I’ve been asked for this recipe more than any other.. so, eat your heart out folks. It’s finally here.

Cast Iron Chicken Parm
Serves: 2
Prep time: 20 minutes
Cook time: 15 minutes


INGREDIENTS

  • 2 boneless skinless chicken breasts
  • 1 egg
  • ⅓ cup Bread crumbs
  • 1 teaspoon Italian seasoning
  • ½ teaspoon garlic powder
  • ½ teaspoon salt
  • ½ teaspoon pepper
  • 2 Tbs olive oil
  • 1 jar of marinara (or you can make your own easy tomato sauce)
  • Shredded mozzarella cheese (about two large handfuls)
  • Freshly shredded parmesan cheese

DIRECTIONS

  1. Preheat the oven to 450 degrees.
  2. Mix the breadcrumbs with the Italian seasoning, garlic powder, salt, and pepper in a bowl or shallow dish. Mix with your hands or a fork to thoroughly combine. Set aside.
  3. Shred the parmesan cheese (if you have a microplane, break it out! The fluffier the cheese the better.)
  4. Heat the olive oil over medium heat in a cast iron (or other oven safe pan with high walls.)
  5. While the oil is heating, beat the egg in a bowl and set aside.
  6. One at a time, dip the chicken breast in the egg and let the excess egg run off, then coat the chicken breast with the breadcrumb mixture, and place in the hot oiled pan.

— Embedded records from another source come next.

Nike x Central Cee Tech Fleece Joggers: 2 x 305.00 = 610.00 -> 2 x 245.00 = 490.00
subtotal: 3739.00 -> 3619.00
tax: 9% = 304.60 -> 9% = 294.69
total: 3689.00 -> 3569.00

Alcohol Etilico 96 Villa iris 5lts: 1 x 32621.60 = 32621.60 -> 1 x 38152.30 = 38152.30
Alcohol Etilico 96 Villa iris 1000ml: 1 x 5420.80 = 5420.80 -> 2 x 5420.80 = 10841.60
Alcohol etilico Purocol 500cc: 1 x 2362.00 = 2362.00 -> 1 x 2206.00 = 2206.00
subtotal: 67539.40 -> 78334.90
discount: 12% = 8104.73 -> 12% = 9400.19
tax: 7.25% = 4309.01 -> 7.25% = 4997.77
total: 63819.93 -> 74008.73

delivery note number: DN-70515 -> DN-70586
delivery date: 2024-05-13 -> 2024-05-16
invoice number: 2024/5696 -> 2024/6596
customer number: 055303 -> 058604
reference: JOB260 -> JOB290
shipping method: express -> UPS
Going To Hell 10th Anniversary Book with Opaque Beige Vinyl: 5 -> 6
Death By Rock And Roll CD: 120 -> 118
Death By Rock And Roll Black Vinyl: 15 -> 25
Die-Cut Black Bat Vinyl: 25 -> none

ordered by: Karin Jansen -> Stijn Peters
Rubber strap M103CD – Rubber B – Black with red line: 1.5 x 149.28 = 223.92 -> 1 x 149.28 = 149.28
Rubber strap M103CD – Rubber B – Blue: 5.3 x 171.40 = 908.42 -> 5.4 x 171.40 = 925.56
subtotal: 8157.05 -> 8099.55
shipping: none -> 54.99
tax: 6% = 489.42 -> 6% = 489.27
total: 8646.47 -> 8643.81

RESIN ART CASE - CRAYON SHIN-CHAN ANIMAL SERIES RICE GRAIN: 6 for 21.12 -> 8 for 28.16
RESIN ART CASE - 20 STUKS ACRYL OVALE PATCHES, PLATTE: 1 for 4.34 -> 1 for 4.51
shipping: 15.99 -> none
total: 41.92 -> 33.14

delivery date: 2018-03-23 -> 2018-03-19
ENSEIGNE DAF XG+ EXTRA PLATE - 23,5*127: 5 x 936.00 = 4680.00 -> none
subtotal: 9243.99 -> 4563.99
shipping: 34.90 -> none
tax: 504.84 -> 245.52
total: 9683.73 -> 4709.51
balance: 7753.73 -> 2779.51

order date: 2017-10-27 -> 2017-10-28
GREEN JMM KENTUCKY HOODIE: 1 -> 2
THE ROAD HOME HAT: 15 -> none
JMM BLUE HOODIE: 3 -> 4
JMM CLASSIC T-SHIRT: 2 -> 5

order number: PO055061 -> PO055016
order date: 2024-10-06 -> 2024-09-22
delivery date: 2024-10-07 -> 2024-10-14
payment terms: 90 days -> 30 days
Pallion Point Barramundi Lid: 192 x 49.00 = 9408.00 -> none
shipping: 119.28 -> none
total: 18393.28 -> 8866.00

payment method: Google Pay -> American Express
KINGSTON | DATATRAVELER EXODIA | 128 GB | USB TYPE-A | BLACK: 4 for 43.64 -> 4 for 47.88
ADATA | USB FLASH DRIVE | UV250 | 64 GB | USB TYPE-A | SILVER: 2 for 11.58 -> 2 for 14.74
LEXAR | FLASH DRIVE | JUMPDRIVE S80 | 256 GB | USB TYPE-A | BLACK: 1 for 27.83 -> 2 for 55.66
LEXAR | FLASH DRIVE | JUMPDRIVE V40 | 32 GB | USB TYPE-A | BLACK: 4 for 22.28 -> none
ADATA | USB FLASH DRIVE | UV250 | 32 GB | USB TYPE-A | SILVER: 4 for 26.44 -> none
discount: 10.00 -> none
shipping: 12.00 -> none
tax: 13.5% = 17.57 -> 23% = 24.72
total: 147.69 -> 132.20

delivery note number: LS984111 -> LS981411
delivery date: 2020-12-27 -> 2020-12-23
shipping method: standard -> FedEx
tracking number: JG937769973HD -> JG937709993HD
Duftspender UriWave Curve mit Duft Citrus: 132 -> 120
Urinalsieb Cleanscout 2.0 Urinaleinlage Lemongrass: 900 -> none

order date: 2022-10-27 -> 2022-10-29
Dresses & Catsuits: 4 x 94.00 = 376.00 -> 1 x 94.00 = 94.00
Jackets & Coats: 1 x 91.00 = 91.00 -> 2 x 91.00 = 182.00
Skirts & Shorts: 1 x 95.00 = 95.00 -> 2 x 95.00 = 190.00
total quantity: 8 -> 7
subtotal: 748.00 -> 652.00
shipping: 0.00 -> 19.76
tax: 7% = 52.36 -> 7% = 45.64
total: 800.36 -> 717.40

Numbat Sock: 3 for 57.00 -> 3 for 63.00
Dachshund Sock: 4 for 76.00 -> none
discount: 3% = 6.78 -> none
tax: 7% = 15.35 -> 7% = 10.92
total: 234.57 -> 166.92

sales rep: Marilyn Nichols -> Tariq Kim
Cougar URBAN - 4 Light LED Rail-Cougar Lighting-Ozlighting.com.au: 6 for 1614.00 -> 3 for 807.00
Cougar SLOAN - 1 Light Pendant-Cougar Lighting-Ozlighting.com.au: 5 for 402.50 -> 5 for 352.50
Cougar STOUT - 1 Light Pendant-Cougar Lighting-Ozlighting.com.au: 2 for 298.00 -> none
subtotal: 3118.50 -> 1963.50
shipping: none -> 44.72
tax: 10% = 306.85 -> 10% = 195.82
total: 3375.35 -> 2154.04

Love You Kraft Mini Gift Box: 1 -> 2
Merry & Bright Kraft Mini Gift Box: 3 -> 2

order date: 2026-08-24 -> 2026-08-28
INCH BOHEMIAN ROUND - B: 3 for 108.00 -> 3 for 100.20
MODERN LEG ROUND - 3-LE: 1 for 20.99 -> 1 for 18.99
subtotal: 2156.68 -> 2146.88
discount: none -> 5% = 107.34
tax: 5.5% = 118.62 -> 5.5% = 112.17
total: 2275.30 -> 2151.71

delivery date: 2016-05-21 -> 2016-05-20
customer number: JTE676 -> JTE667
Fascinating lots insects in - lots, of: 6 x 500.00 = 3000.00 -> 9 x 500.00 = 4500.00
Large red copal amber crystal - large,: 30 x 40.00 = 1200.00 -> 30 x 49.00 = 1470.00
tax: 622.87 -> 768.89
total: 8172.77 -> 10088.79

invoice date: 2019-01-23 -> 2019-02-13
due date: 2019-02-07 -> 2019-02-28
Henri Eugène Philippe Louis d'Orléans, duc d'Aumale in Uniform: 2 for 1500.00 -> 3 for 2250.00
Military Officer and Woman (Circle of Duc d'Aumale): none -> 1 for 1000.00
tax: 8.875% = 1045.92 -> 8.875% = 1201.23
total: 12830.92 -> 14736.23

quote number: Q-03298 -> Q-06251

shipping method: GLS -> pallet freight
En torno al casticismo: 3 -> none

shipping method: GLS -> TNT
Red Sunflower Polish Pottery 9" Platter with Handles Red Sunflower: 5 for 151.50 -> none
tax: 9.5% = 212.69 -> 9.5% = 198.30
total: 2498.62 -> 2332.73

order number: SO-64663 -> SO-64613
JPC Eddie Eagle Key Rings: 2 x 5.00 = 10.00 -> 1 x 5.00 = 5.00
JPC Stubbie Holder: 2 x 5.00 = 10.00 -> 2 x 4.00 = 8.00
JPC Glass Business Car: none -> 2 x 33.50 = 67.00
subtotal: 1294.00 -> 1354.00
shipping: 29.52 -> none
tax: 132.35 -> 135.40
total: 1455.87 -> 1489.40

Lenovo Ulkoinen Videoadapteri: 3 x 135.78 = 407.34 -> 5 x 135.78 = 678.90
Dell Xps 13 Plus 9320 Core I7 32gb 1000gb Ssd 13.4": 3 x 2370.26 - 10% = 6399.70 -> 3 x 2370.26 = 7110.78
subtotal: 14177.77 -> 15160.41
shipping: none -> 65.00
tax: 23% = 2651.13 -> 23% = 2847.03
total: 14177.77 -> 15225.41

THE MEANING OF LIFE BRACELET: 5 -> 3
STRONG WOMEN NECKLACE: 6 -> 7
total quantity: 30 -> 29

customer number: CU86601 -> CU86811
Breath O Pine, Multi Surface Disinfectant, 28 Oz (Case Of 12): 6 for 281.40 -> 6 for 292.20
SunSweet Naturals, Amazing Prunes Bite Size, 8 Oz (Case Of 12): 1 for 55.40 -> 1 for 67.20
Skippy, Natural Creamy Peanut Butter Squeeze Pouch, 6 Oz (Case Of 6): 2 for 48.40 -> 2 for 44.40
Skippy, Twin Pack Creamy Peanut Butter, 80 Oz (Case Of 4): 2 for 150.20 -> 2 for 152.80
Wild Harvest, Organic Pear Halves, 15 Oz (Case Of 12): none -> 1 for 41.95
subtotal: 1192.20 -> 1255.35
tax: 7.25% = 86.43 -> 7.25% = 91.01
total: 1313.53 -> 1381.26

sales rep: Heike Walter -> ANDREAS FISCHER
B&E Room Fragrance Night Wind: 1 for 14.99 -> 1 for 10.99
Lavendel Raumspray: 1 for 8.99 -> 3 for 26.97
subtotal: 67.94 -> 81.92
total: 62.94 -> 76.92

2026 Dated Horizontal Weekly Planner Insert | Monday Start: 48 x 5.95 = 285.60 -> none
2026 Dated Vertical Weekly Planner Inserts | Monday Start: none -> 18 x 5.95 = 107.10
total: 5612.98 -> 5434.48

Repeat with the second chicken breast.
  7. Let the chicken breasts sit untouched for about 4 minutes until golden brown on the bottom, then flip and let the other side turn to golden brown for another 4 minutes.
  8. Turn the heat off, and pour the marinara evenly over the chicken breasts, being sure to completely cover and fill all the spaces within the pan.
  9. Now for the good stuff. Sprinkle mozzarella cheese – about one large handful each – over each chicken breast creating a small mound of cheese over each (this is so you remember where exactly the chicken breasts are under all that sauce!
  10. Now, sprinkle a little parmesan cheese over each breast. The parmesan is what will give you a nice slightly brown crisp on top of the gooey melty mozzarella.
  11. Transfer the cast iron pan into the oven, set the timer for 12 minutes, and finish your glass of wine.
  12. After 12 minutes the parmesan cheese should start to brown and bubble, and you’ll know it’s done. Remove the pan, and let it cool for a few minutes.
  13. Using a spatula, scoop each chicken breast out and place on top of a bed of noodles, zucchini noodles, or however you plan on devouring this. Spoon out additional sauce and add around the chicken breast.
  14. Sprinkle more freshly grated parmesan cheese and dive in!
  15. Check the photos below for a helpful look at each step.

NOTES

  • If your chicken breasts are on the larger size you might consider adding a few extra minutes in the oven, or pounding the breasts to be a little thinner.
  • This could really be called “Chicken Mozzarella” as you can see the ratio of mozzarella to parmesan it literally 80 to 20.. but here we are!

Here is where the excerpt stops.